Police officers or soldiers involved in brutal attacks must be held accountable if they are found to have violated basic human rights, the foundation said in a statement on Sunday.

The conclusions of the South African National Defence Force (SANDF) investigation into Khosa’s death after he was allegedly assaulted by soldiers at his home in Alexandra in Johannesburg on April 10 “come across as being a cover up. This probe must be reopened”.

“Our government should not think that South Africans will allow for the erosion of their human rights and democratic values, simply because we are fighting a pandemic [Covid-19]. This period, more than ever, calls for an entrenchment of democratic practices,” the foundation said.

It was troubling that the lives of black people “still continue to be disregarded”, the foundation’s anti-racism manager Busisiwe Nkosi said in the statement.
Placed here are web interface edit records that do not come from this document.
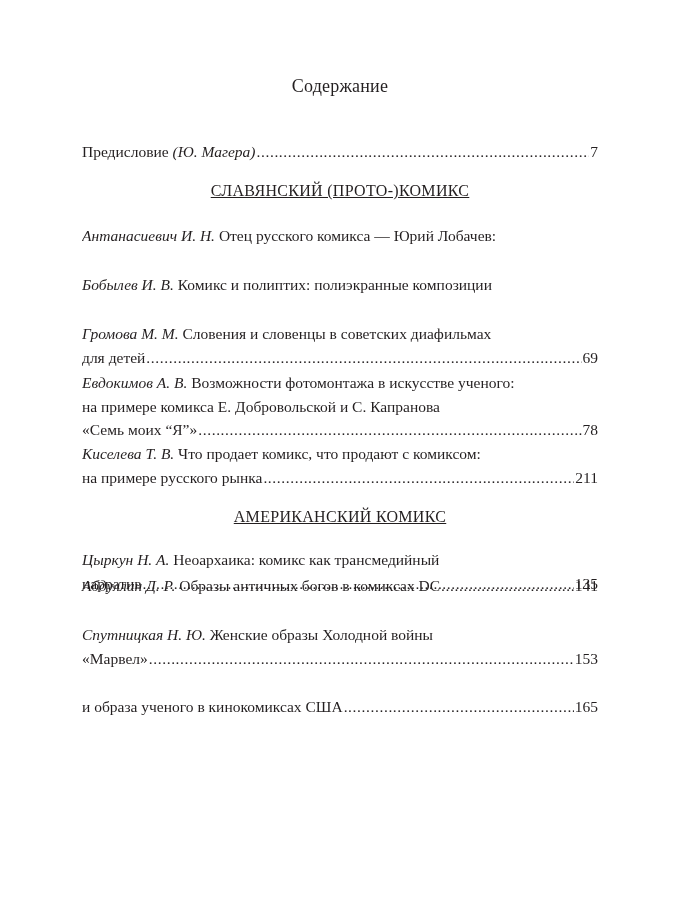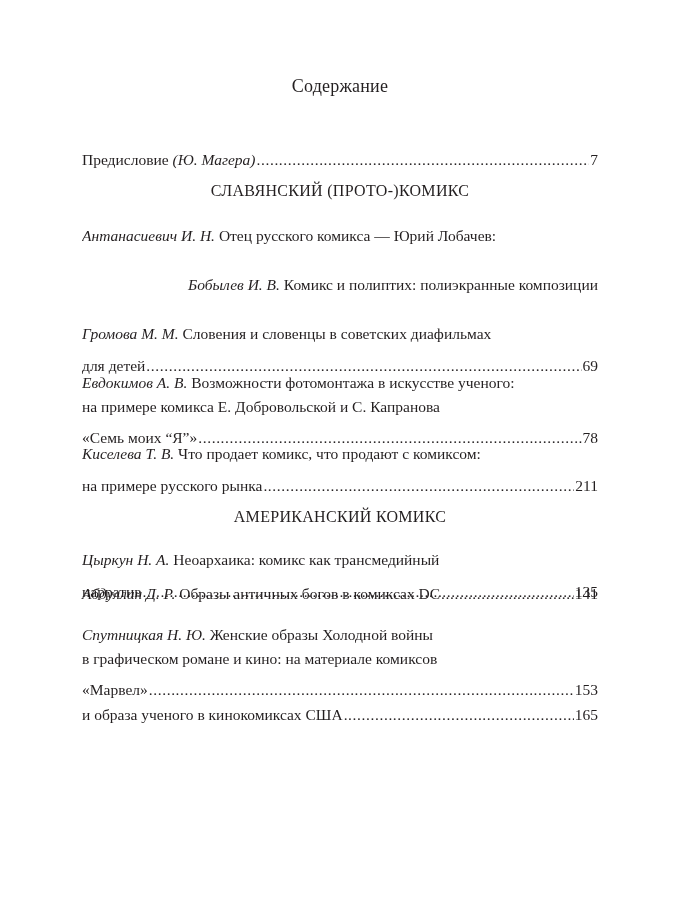--- a/index.html
+++ b/index.html
@@ -58,7 +58,6 @@
     .entry .last .txt {
       white-space: nowrap;
       flex: 0 0 auto;
-      margin-top: 8px;
     }
     .entry .last .dots {
       flex: 1 1 auto;

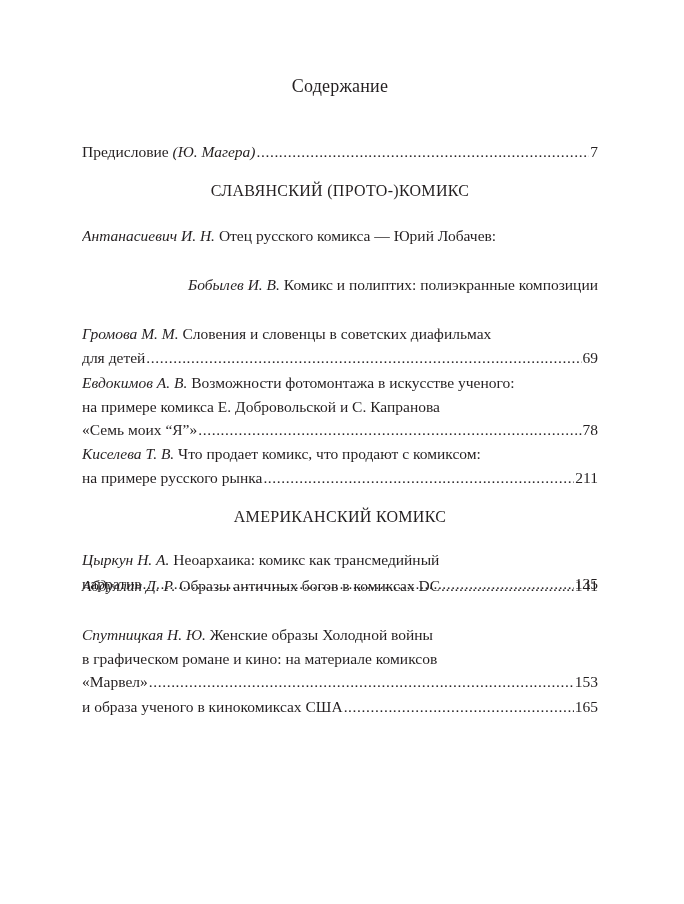--- a/index.html
+++ b/index.html
@@ -37,6 +37,7 @@
       text-align: center;
       font-size: 16px;
       letter-spacing: 0.3px;
+      text-decoration: underline;
     }
     .entry {
       position: absolute;

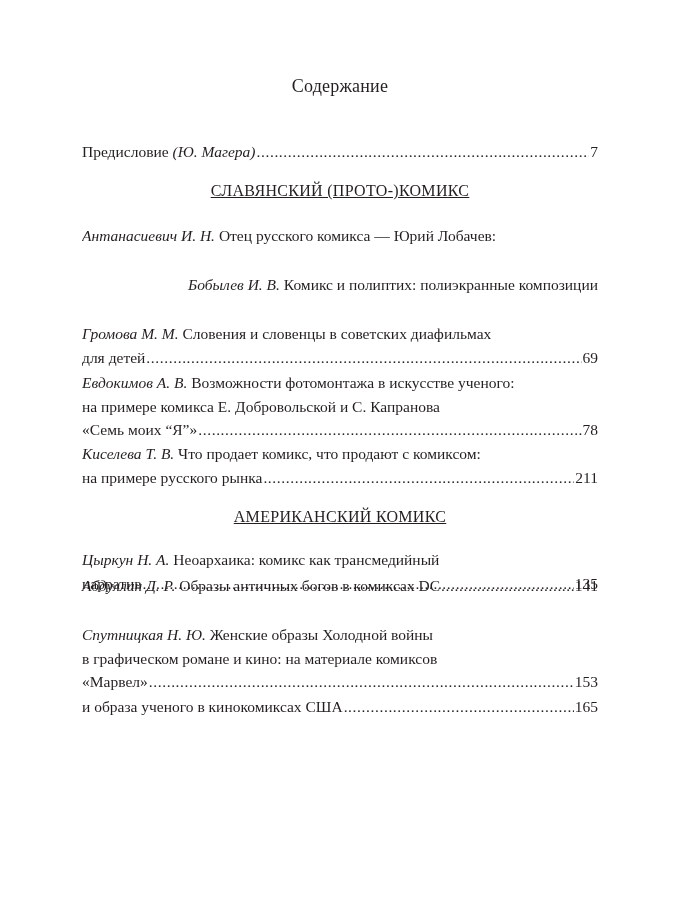--- a/index.html
+++ b/index.html
@@ -99,7 +99,7 @@
     <span class="line"><span class="author">Антанасиевич И. Н.</span> <span>Отец русского комикса — Юрий Лобачев:</span></span>
   </div>
 
-  <div class="entry" style="top:273px;text-align:right;">
+  <div class="entry" style="top:273px;">
     <span class="line"><span class="author">Бобылев И. В.</span> <span>Комикс и полиптих: полиэкранные композиции</span></span>
   </div>
 

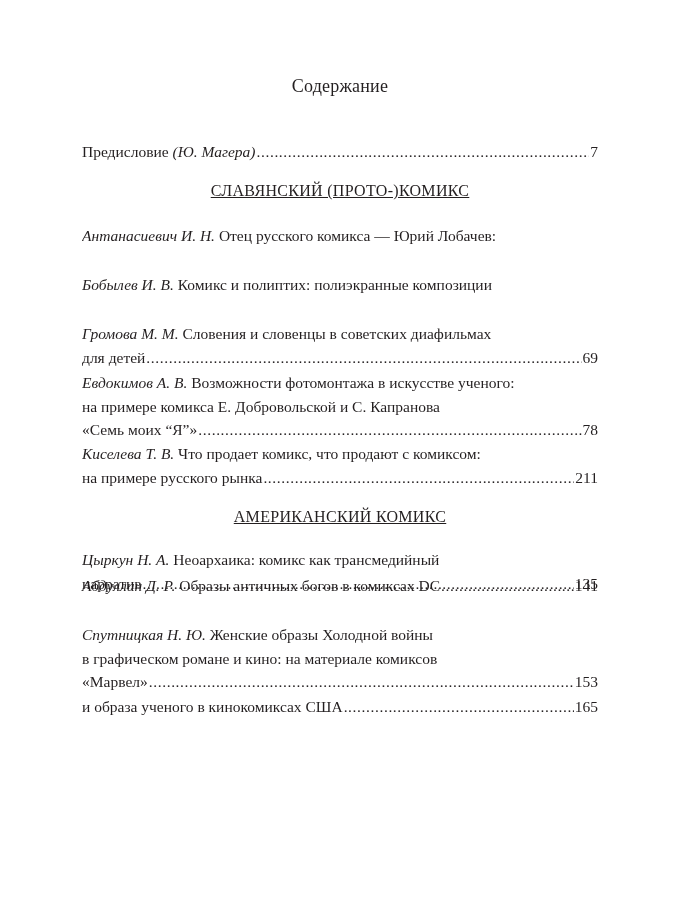--- a/index.html
+++ b/index.html
@@ -152,7 +152,6 @@
 
   <div class="entry" style="top:623px;">
     <span class="line"><span class="author">Спутницкая Н. Ю.</span> <span>Женские образы Холодной войны</span></span>
-    <span class="line">в графическом романе и кино: на материале комиксов</span>
     <span class="last">
       <span class="txt">«Марвел» </span>
       <span class="dots"></span>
“That black lives continue being undervalued is part of systemic racism that in recent years has been given momentum through the global rise of white supremacist ideals. When political leadership does not address the issue head on, it results in a normalisation of this ‘undervaluing’.

“At the onset of Youth Month in South Africa, the memories of apartheid and police brutality against the unarmed youth of Soweto in June 1976, which resulted in over 600 deaths, must enjoin us to stand in solidarity with the victims of similar racialised violence today,” Nkosi said.

June also commemorated the 65th anniversary of the Freedom Charter in South Africa. The document was drawn up seven years after apartheid was formally adopted as state policy, but captured the hopes and aspirations of ordinary South Africans for racial equality.

“The Freedom Charter has served as a vision of hope, not only for South Africa, but provides a template for [a] better world in which the humanity of every individual is recognised. It is this vision, for a more equal society, that should continue serving as an inspiration for anti-racist movements today in championing an inclusive and just world,” Nkosi said.